Abstract:
An accurate and rapid identification can greatly contribute to the automated harvesting of Camellia oleifera fruits. However, Camellia oleifera grown in the natural environment has the dense branches and leaves, severely obstructed fruits, leading to the overlapping fruits. Only RGB images cannot fully meet the required effectiveness of the fruit recognition in modern agriculture. In this study, a dual backbone network model was proposed to combine the Red Green Blue-Depth (RGB-D) multi-modal images for the recognition and localization of Camellia oleifera fruits. Firstly, the lightweight improved YOLOv5s model was selected to detect the Camellia oleifera fruit targets. The YOLO-IR (YOLO-InceptionRes) was introduced the InceptionRes module into a feature extraction network for the multi-scale information fusion using four convolution operations of different sizes and concatenation. At the same time, the FPN (Feature Pyramid Network) + PAN (Path Aggregation Network) module of YOLOv5s was simplified into an FPN module to reduce the network complexity. Furthermore, the depth and width of the model were compressed to limit the model size for the smaller number of model parameters. The improved YOLO-IR was achieved in an average progress
AP decrease of 0.2 percentage points, compared with the YOLOv5s, but the model size decreased by 69%. Provide support for building A lightweight dual backbone model was provided for the building support. Secondly, a dual backbone detection of Camellia oleifera fruit object, YOLO-DBM (YOLO-Dual Backbone Model) was constructed with the RGB-D images, according to the YOLO-IR. Two feature extraction networks were the same as the YOLO-IR to extract the color and depth features. An attention mechanism was constructed with the feature fusion module to fuse the color and depth features, Hierarchical fusion of color features and depth features at different scales. The attention module consisted of the spatial and channel attention mechanism. Specifically, the spatial attention mechanism was used to increase the weight of effective regions in the deep feature layer, but to reduce the interference of deep holes. Then, it was concatenated with the RGB feature layer. As such, the channel attention mechanism was used to emphasize the contribution of effective channels in the fused feature layer.

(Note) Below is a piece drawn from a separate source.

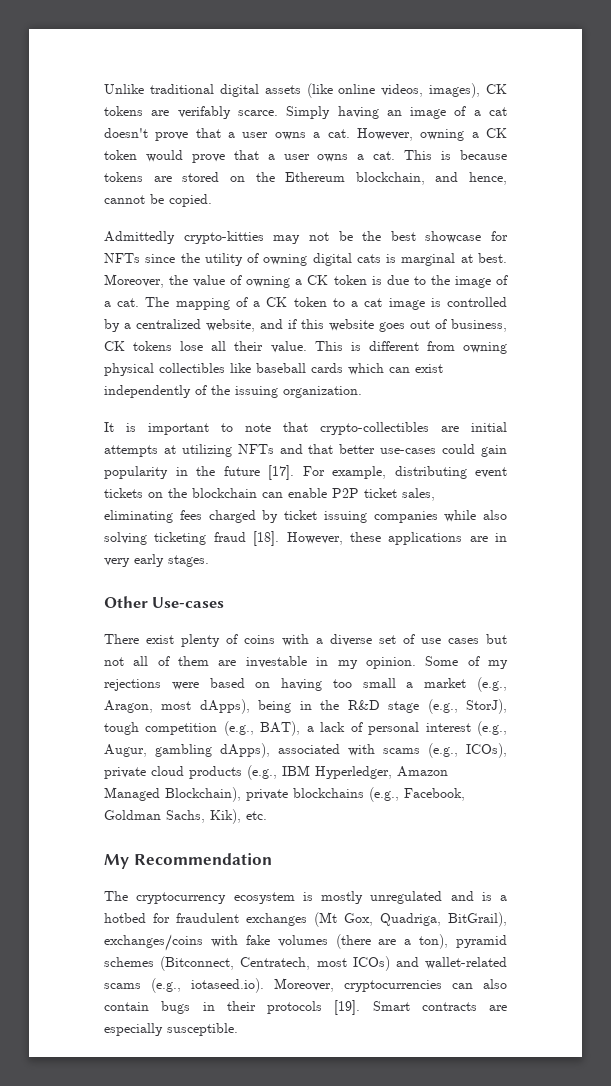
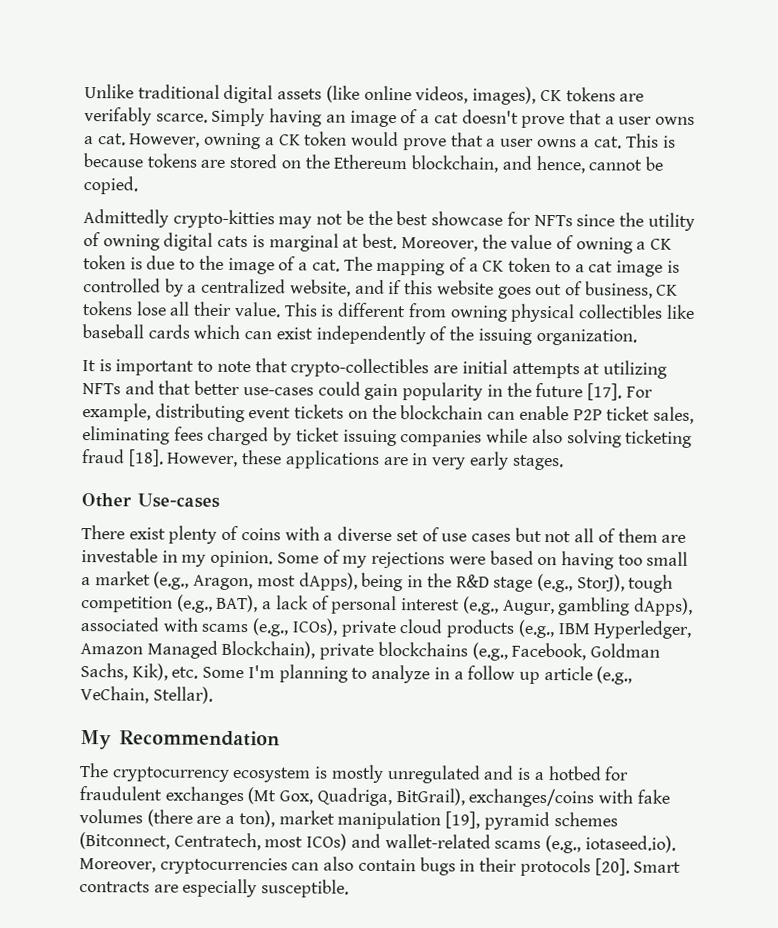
(267, 815) none -> [202,664,633,685] [80,686,213,704] Some I'm planning to analyze in a follow up article (e.g., VeChain, Stellar).
(449, 941) none -> [278,810,481,830] market manipulation [19],
[334,1000,361,1015] [19]. -> [594,858,630,876] [20].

Finally, the fused feature layer was input into the prediction module for the prediction. The experimental results show that the accuracy
P, recall
R, and average accuracy
AP of the YOLO-DBM model using RGB-D images on the test set were 94.8%, 94.6%, and 98.4%, respectively. The average detection time for a single image was 0.016s. Compared with the YOLOv3, YOLOv5s, and YOLO-IR models, the average accuracy of
AP was improved by 2.9, 0.1, and 0.3 percentage points, respectively, while the model size was only 6.21MB, which was only 46% of the YOLOv5s size. In addition, the accuracy
P, recall
R, and average accuracy
AP increased by 0.2, 1.6, and 0.1 percentage points, respectively, compared with the YOLO-DBM model with the attention fusion module and the YOLO-DBM model with splicing fusion. The high effectiveness was also verified for the dual backbone network and attention fusion module. The finding can provide a strong reference and a new approach for the fruit recognition tasks in the oil tea fruit automatic harvesters.